Había algunos que todavía no se habían convencido de su inocencia… o de la culpabilidad del teniente Moran, ni siquiera a pesar de su readmisión en el cuerpo y de la confesión y suicidio de Moran. Creían que la familia Malone lo había “preparado” todo de algún modo, usando su considerable influencia en el Departamento para que el asunto cayera en el olvido.
Aquello sacaba a Spencer de sus casillas. Detestaba haber contribuido, aunque fuera involuntariamente, a empañar la reputación de su familia, y odiaba las miradas recelosas y los chismorreos de sus compañeros.
– Ya se les pasará -murmuró Tony como si le hubiera leído el pensamiento-. Los polis no tenemos tan buena memoria. Es por el envenenamiento por plomo, en mi modesta opinión.
Spencer le sonrió mientras subían los escalones.
– ¿Tú crees? Yo me inclino más bien hacia una exposición prolongada al tinte azul.
Cruzaron el porche. Spencer era consciente de la mirada de la vecina clavada en él. No la miró. Más tarde habría tiempo para su angustia, y para hacer preguntas. De momento, tenían otras cosas entre manos.
Entraron en la casa. Los técnicos estaban trabajando. Spencer experimentó un leve arrebato de euforia al recorrer con la mirada el lugar de los hechos.
Deseaba trabajar en Homicidios desde que tenía uso de razón. De niño, escuchaba embobado las discusiones de su padre y su tío Sammy sobre los casos en que trabajaban. Luego había mirado con maravillado asombro a sus hermanos John y Quentin. Cuando el Departamento se había descentralizado, quiso integrarse en la DAI.
La DAI era la leche. Lo mejor de lo mejor.
Él era demasiado chapucero para conseguir un puesto en aquella unidad. Y sin embargo allí estaba, en pago por su cooperación y su buena voluntad.
No era tan orgulloso como para haberse negado a aquel soborno.
Fijó la atención en la escena que tenía ante sí. Era el típico apartamento de estudiantes. El suelo estaba cubierto de muebles baratos de tercera y cuarta mano, de ceniceros a rebosar y de botes de Coca-cola light. Un piso de chicas, pensó. Si allí viviera un chico, las latas serían de cerveza Miller. O quizá de Abita, la cerveza característica del sur de Luisiana.
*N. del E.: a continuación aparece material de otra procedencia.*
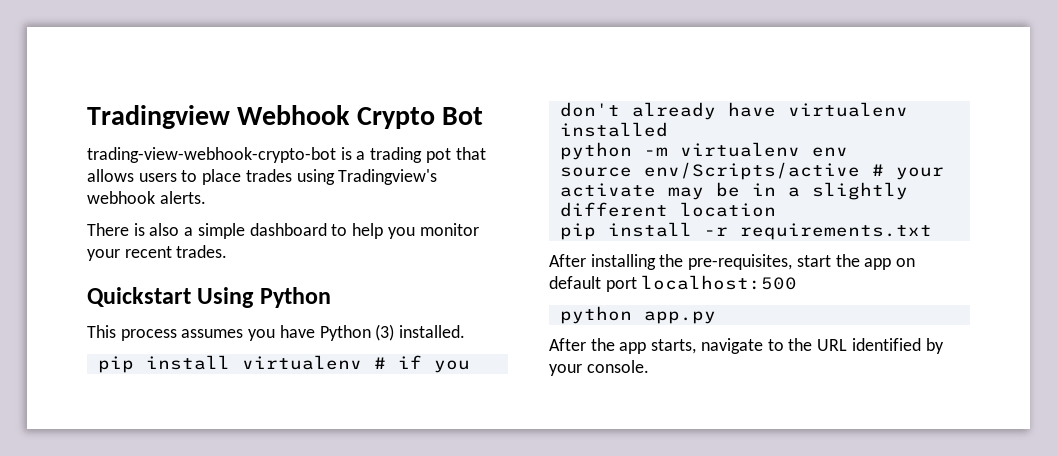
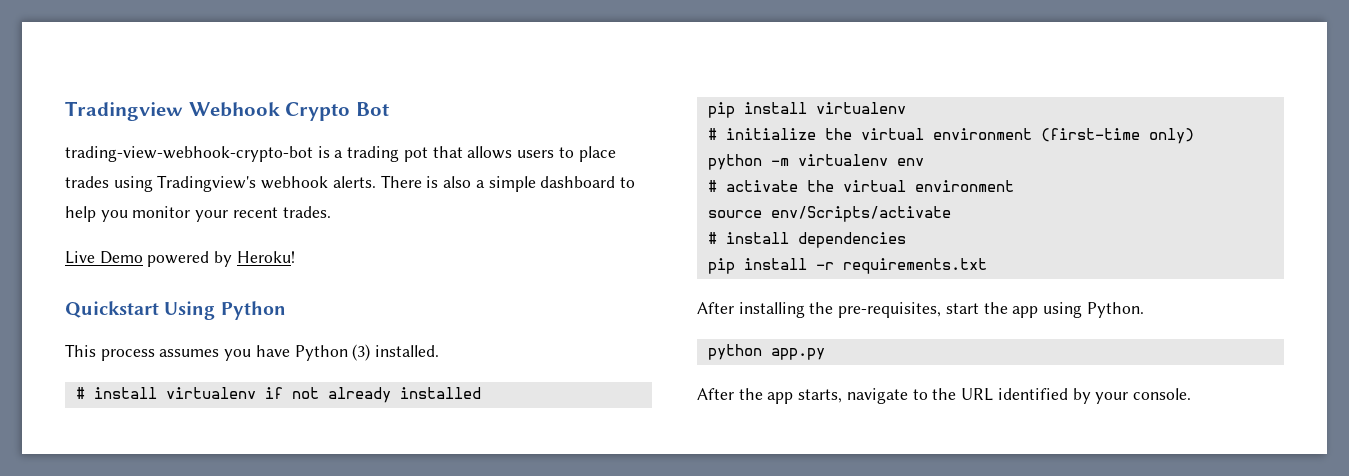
- trading-view-webhook-crypto-bot is a trading pot that allows users to place trades using Tradingview's webhook alerts.
- There is also a simple dashboard to help you monitor your recent trades.
+ trading-view-webhook-crypto-bot is a trading pot that allows users to place trades using Tradingview's webhook alerts. There is also a simple dashboard to help you monitor your recent trades.
+ Live Demo powered by Heroku!
- pip install virtualenv # if you don't already have virtualenv installed
+ # install virtualenv if not already installed
+ pip install virtualenv
+ # initialize the virtual environment (first-time only)
  python -m virtualenv env
- source env/Scripts/active # your activate may be in a slightly different location
+ # activate the virtual environment
+ source env/Scripts/activate
+ # install dependencies
- After installing the pre-requisites, start the app on default port localhost:500
+ After installing the pre-requisites, start the app using Python.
La primera víctima yacía boca abajo en el suelo. Le habían volado parcialmente la parte de atrás de la cabeza. El forense ya le había cubierto las manos con bolsas.
Spencer dirigió la mirada hacia un joven detective al que conocía del Distrito 6. No recordaba su nombre.
Tony, sí.
– Eh, Bernie. ¿Eres tú el que nos ha llamado?
– Sí, lo siento. No es un homicidio involuntario, así que he pensado que cuanto antes os hagáis cargo, mejor.
El joven parecía nervioso. Era nuevo en la Unidad de Investigación Criminal. Seguramente sólo se había encargado de tiroteos entre bandas callejeras.
– Mi compañero, Spencer Malone.
Algo brilló en los ojos del joven. Spencer supuso que había oído hablar de él.
– Bernie St. Claude.
Se estrecharon la mano. Ray Hollister, el forense de la parroquia de Orleans, levantó la vista.
– Veo que está aquí la banda al completo.
– Los jinetes de medianoche -dijo Tony-. Qué suerte la nuestra. ¿Ya has trabajado con Malone, Ray?
– Con éste, no -el oficial inclinó la cabeza en su dirección-. Bienvenido al club de los homicidios a medianoche.